» EXERCISE OBJECTIVE:
Your answer should repeat the listing in full, with no line missing or altered.
[[ RECORDS PROVIDED open ]]
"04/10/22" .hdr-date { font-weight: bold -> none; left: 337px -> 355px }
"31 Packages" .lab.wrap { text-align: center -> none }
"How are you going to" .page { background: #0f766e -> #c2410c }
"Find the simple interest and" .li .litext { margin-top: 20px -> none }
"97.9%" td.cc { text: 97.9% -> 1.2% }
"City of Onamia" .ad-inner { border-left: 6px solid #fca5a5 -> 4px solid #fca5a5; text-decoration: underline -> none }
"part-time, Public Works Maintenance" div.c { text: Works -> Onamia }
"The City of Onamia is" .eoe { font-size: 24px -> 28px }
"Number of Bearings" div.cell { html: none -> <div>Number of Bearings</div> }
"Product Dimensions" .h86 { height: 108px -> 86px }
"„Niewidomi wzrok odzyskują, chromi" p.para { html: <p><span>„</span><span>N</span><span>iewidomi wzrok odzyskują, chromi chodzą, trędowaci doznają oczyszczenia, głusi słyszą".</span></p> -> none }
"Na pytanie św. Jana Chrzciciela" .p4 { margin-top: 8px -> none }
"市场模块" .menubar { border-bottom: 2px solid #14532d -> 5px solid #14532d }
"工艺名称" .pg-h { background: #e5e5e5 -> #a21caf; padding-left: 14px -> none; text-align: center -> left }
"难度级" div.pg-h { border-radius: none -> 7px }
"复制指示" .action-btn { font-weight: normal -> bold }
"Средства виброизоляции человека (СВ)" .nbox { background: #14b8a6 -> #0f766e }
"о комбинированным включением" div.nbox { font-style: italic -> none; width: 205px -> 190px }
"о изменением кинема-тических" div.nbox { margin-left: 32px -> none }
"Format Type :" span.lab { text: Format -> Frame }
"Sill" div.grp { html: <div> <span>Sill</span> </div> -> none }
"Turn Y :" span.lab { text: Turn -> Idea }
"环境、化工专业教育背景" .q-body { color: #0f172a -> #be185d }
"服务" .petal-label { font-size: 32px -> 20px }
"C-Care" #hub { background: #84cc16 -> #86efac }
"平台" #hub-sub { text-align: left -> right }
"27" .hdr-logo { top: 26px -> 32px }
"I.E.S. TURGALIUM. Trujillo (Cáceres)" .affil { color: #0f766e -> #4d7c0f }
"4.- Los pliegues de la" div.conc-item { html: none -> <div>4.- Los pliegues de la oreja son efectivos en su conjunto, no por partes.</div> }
[[ RECORDS PROVIDED closed ]]
» REPLY:
"04/10/22" .hdr-date { font-weight: bold -> none; left: 337px -> 355px }
"31 Packages" .lab.wrap { text-align: center -> none }
"How are you going to" .page { background: #0f766e -> #c2410c }
"Find the simple interest and" .li .litext { margin-top: 20px -> none }
"97.9%" td.cc { text: 97.9% -> 1.2% }
"City of Onamia" .ad-inner { border-left: 6px solid #fca5a5 -> 4px solid #fca5a5; text-decoration: underline -> none }
"part-time, Public Works Maintenance" div.c { text: Works -> Onamia }
"The City of Onamia is" .eoe { font-size: 24px -> 28px }
"Number of Bearings" div.cell { html: none -> <div>Number of Bearings</div> }
"Product Dimensions" .h86 { height: 108px -> 86px }
"„Niewidomi wzrok odzyskują, chromi" p.para { html: <p><span>„</span><span>N</span><span>iewidomi wzrok odzyskują, chromi chodzą, trędowaci doznają oczyszczenia, głusi słyszą".</span></p> -> none }
"Na pytanie św. Jana Chrzciciela" .p4 { margin-top: 8px -> none }
"市场模块" .menubar { border-bottom: 2px solid #14532d -> 5px solid #14532d }
"工艺名称" .pg-h { background: #e5e5e5 -> #a21caf; padding-left: 14px -> none; text-align: center -> left }
"难度级" div.pg-h { border-radius: none -> 7px }
"复制指示" .action-btn { font-weight: normal -> bold }
"Средства виброизоляции человека (СВ)" .nbox { background: #14b8a6 -> #0f766e }
"о комбинированным включением" div.nbox { font-style: italic -> none; width: 205px -> 190px }
"о изменением кинема-тических" div.nbox { margin-left: 32px -> none }
"Format Type :" span.lab { text: Format -> Frame }
"Sill" div.grp { html: <div> <span>Sill</span> </div> -> none }
"Turn Y :" span.lab { text: Turn -> Idea }
"环境、化工专业教育背景" .q-body { color: #0f172a -> #be185d }
"服务" .petal-label { font-size: 32px -> 20px }
"C-Care" #hub { background: #84cc16 -> #86efac }
"平台" #hub-sub { text-align: left -> right }
"27" .hdr-logo { top: 26px -> 32px }
"I.E.S. TURGALIUM. Trujillo (Cáceres)" .affil { color: #0f766e -> #4d7c0f }
"4.- Los pliegues de la" div.conc-item { html: none -> <div>4.- Los pliegues de la oreja son efectivos en su conjunto, no por partes.</div> }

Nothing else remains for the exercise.